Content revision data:
== Segment start ==

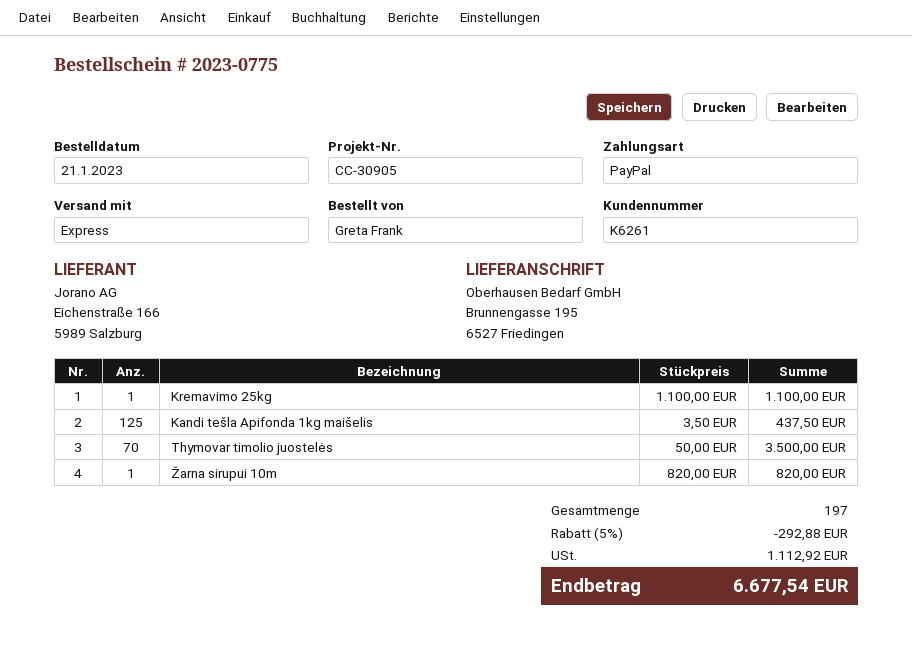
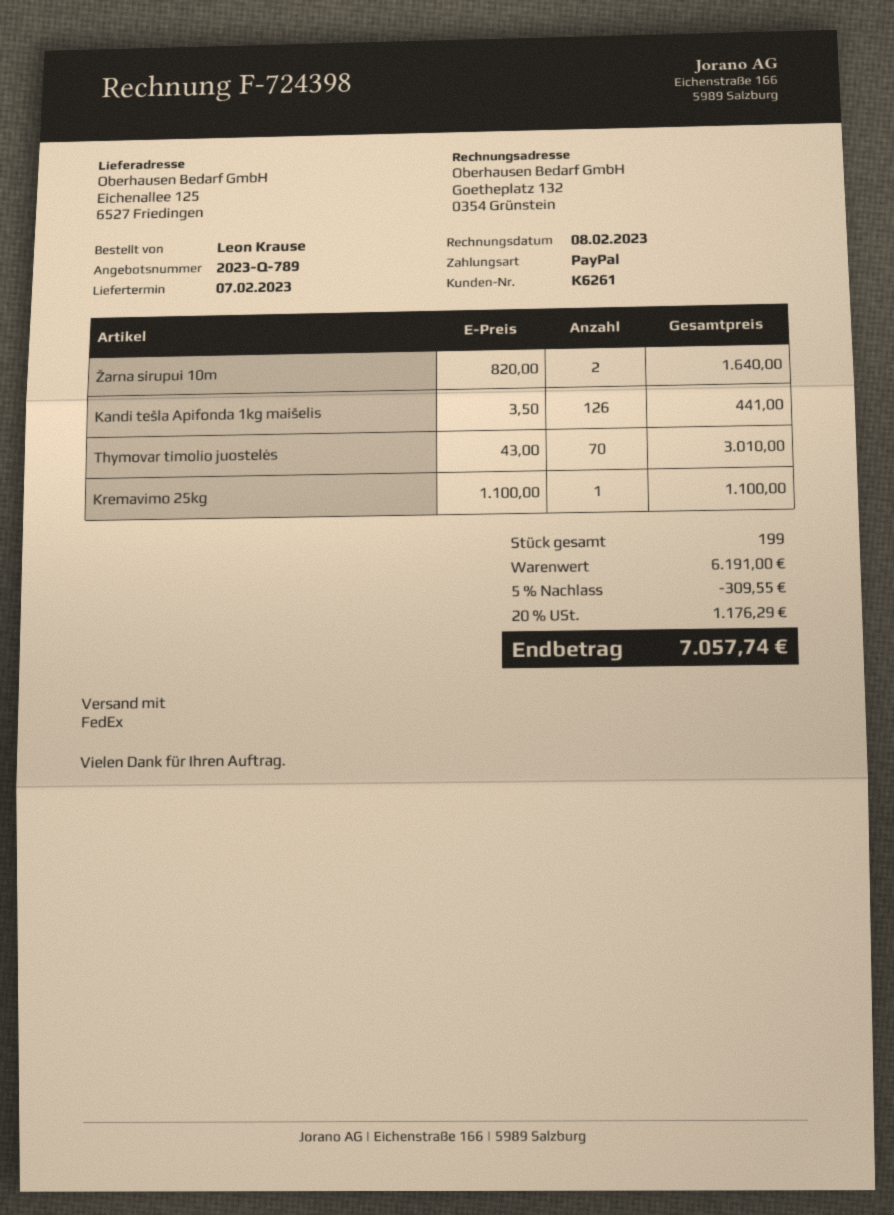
ordered by: Greta Frank -> Leon Krause
shipping method: express -> FedEx
ship to: Brunnengasse 195, 6527 Friedingen -> Eichenallee 125, 6527 Friedingen
Kandi tešla Apifonda 1kg maišelis: 125 x 3.50 = 437.50 -> 126 x 3.50 = 441.00
Thymovar timolio juostelės: 70 x 50.00 = 3500.00 -> 70 x 43.00 = 3010.00
Žarna sirupui 10m: 1 x 820.00 = 820.00 -> 2 x 820.00 = 1640.00
total quantity: 197 -> 199
discount: 5% = 292.88 -> 5% = 309.55
tax: 1112.92 -> 1176.29
total: 6677.54 -> 7057.74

== Segment end ==

Only the text of the entries above is to be given again, exactly, with the pictures left out.

→ Solution to the exercise:
ordered by: Greta Frank -> Leon Krause
shipping method: express -> FedEx
ship to: Brunnengasse 195, 6527 Friedingen -> Eichenallee 125, 6527 Friedingen
Kandi tešla Apifonda 1kg maišelis: 125 x 3.50 = 437.50 -> 126 x 3.50 = 441.00
Thymovar timolio juostelės: 70 x 50.00 = 3500.00 -> 70 x 43.00 = 3010.00
Žarna sirupui 10m: 1 x 820.00 = 820.00 -> 2 x 820.00 = 1640.00
total quantity: 197 -> 199
discount: 5% = 292.88 -> 5% = 309.55
tax: 1112.92 -> 1176.29
total: 6677.54 -> 7057.74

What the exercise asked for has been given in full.